Aufgaben im eigenen Wirkungskreis bzw. freiwillige Selbstverwaltungsaufgaben der Gemeinde sind Aufgaben, die eine Gemeinde kraft ihres in Art. 28 Abs. 2 S. 1 GG garantierten Aufgabenfindungsrechts freiwillig, d.h. ohne gesetzliche Pflicht, wahrnimmt (z.B. Betrieb von Schwimmbädern u.ä.). Gegenstück der Aufgaben im eigenen Wirkungskreis bzw. der freiwilligen Selbstverwaltungsaufgaben sind diejenigen Aufgaben, zu deren Erfüllung die Gemeinde hinsichtlich des „Ob“ und des „Wie“ der Erfüllung gesetzlich verpflichtet ist (Auftragsangelegenheiten bzw. Pflichtaufgaben nach Weisung). Die Einrichtung einer örtlichen Straßenverkehrsbehörde stellt eine Auftragsangelegenheit bzw. Pflichtaufgabe nach Weisung dar, denn entsprechenden Gemeinden wird die Aufgabenwahrnehmung und Ausführungsweise gesetzlich auferlegt (§ 44 Abs. 1 S. 2 StVO i.V.m. Landesrecht, z.B. § 2 Abs. 3 S. 2 StVOZustG BW). Die Terminologie der Aufgaben, zu deren Durchführung die Gemeinde gesetzlich verpflichtet ist, unterscheidet sich abhängig davon, ob in Deinem Bundesland ein monistisches oder dualistisches Aufgabenverständnis vorliegt: (1)Bei einem dualistischen Aufgabenverständnis bezeichnet man Aufgaben, die die Gemeinde nicht freiwillig wahrnimmt, als Aufgaben im übertragenen Wirkungskreis bzw. als Auftragsangelegenheiten. Die Wahrnehmung und Ausführungsweise („ob” und „wie”) dieser Aufgaben durch die Gemeinde ist gesetzlich vorgeschrieben. (2)Bei einem monistischen Aufgabenverständnis bezeichnet man einen großen Teil der Aufgaben, die die Gemeinde nicht freiwillig wahrnimmt, als Pflichtaufgaben nach Weisung. Die Wahrnehmung und Ausführungsweise („ob” und „wie”) dieser Aufgaben durch die Gemeinde ist gesetzlich vorgeschrieben. Daneben kennt das monistische Aufgabenverständnis auch noch pflichtige Selbstverwaltungsaufgaben: Das sind Aufgaben, zu deren Wahrnehmung („ob”) die Gemeinde gesetzlich verpflichtet ist; die Art und Weise der Aufgabenerfüllung („wie”) jedoch wird der Gemeinde zur freien Ausgestaltung überlassen. Auch in der Klausur beginnt deine gedankliche Prüfung bei kommunalaufsichtsrechtlichen Sachverhalte stets mit dem Einordnen der Aufgabenart.

5. Das Regierungspräsidium könnte im Wege der Fachaufsicht gegen das rechtswidrige Verhalten des S einschreiten.

Ja!

Die Fachaufsicht erfasst nur Auftragsangelegenheiten bzw. Pflichtaufgaben nach Weisung.
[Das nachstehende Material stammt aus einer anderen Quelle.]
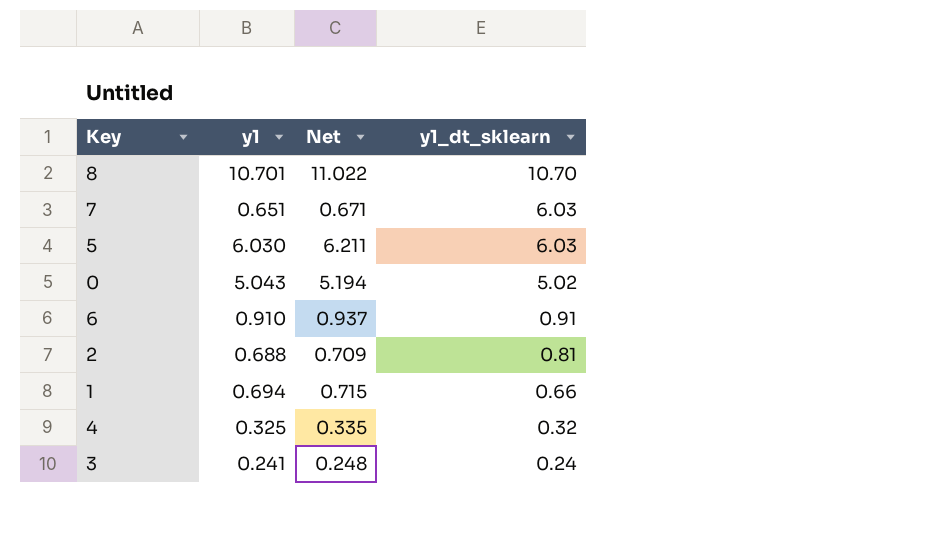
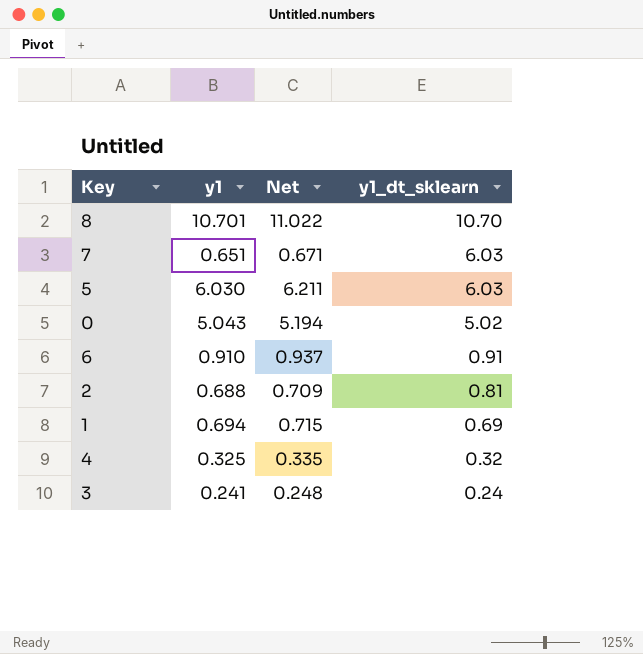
1 | y1_dt_sklearn: 0.66 -> 0.69

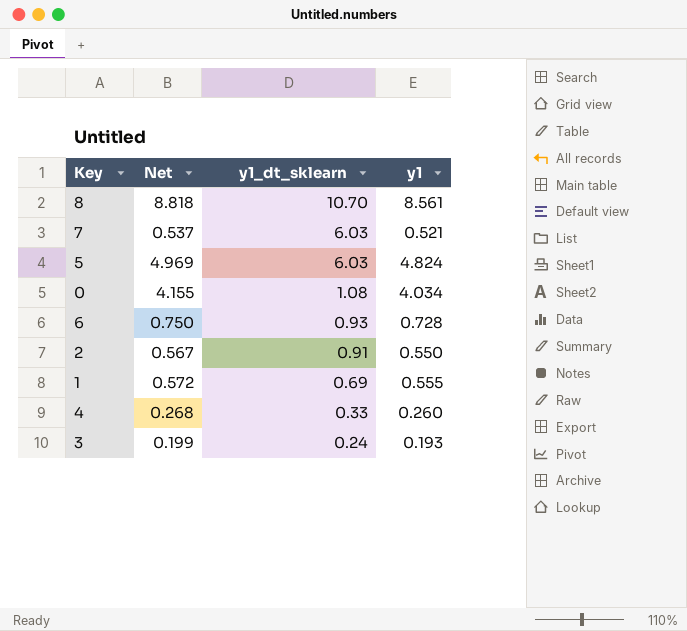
column y1 | position: 2 -> 4
8 | Net: 11.022 -> 8.818
8 | y1: 10.701 -> 8.561
7 | Net: 0.671 -> 0.537
7 | y1: 0.651 -> 0.521
5 | Net: 6.211 -> 4.969
5 | y1: 6.030 -> 4.824
0 | Net: 5.194 -> 4.155
0 | y1_dt_sklearn: 5.02 -> 1.08
0 | y1: 5.043 -> 4.034
6 | Net: 0.937 -> 0.750
6 | y1_dt_sklearn: 0.91 -> 0.93
6 | y1: 0.910 -> 0.728
2 | Net: 0.709 -> 0.567
2 | y1_dt_sklearn: 0.81 -> 0.91
2 | y1: 0.688 -> 0.550
1 | Net: 0.715 -> 0.572
1 | y1: 0.694 -> 0.555
4 | Net: 0.335 -> 0.268
4 | y1_dt_sklearn: 0.32 -> 0.33
4 | y1: 0.325 -> 0.260
3 | Net: 0.248 -> 0.199
3 | y1: 0.241 -> 0.193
Demgegenüber unterliegen Aufgaben im eigenen Wirkungskreis der Gemeinde bzw. freiwillige und pflichtige Selbstverwaltungsaufgaben lediglich einer Rechtsaufsicht. Die Einrichtung einer örtlichen Straßenverkehrsbehörde – eine Auftragsangelegenheit bzw. Pflichtaufgabe nach Weisung – unterliegt nicht nur der Rechtsaufsicht, sondern darüber hinaus auch der Fachaufsicht. Das Regierungspräsidium könnte folglich im Wege der Fachaufsicht gegen S einschreiten. Soweit sich die zuständige Fachaufsichtsbehörde nicht unmittelbar aus dem einschlägigen Spezialgesetz ergibt, ist auf die allgemeinen Landesverwaltungsgesetze der Länder zurückzugreifen (z.B. § 21 Abs. 2 LVG BW). Typischerweise ist die Fachaufsichtsbehörde die nächsthöhere Behörde im Verwaltungsaufbau.

6. Das Regierungspräsidium kann im Rahmen seiner Fachaufsicht lediglich kontrollieren, ob der Beschluss des S rechtmäßig gewesen ist.

Nein, das ist nicht der Fall!

Anders als die Rechtsaufsicht, in deren Rahmen lediglich eine bloße Kontrolle der Rechtmäßigkeit zulässig ist, erfasst die Fachaufsicht darüber hinaus auch die Kontrolle der Zweckmäßigkeit des kommunalen Handelns. Das Regierungspräsidium kann im Rahmen seiner Fachaufsicht auch die Zweckmäßigkeit des Beschlusses von S überprüfen.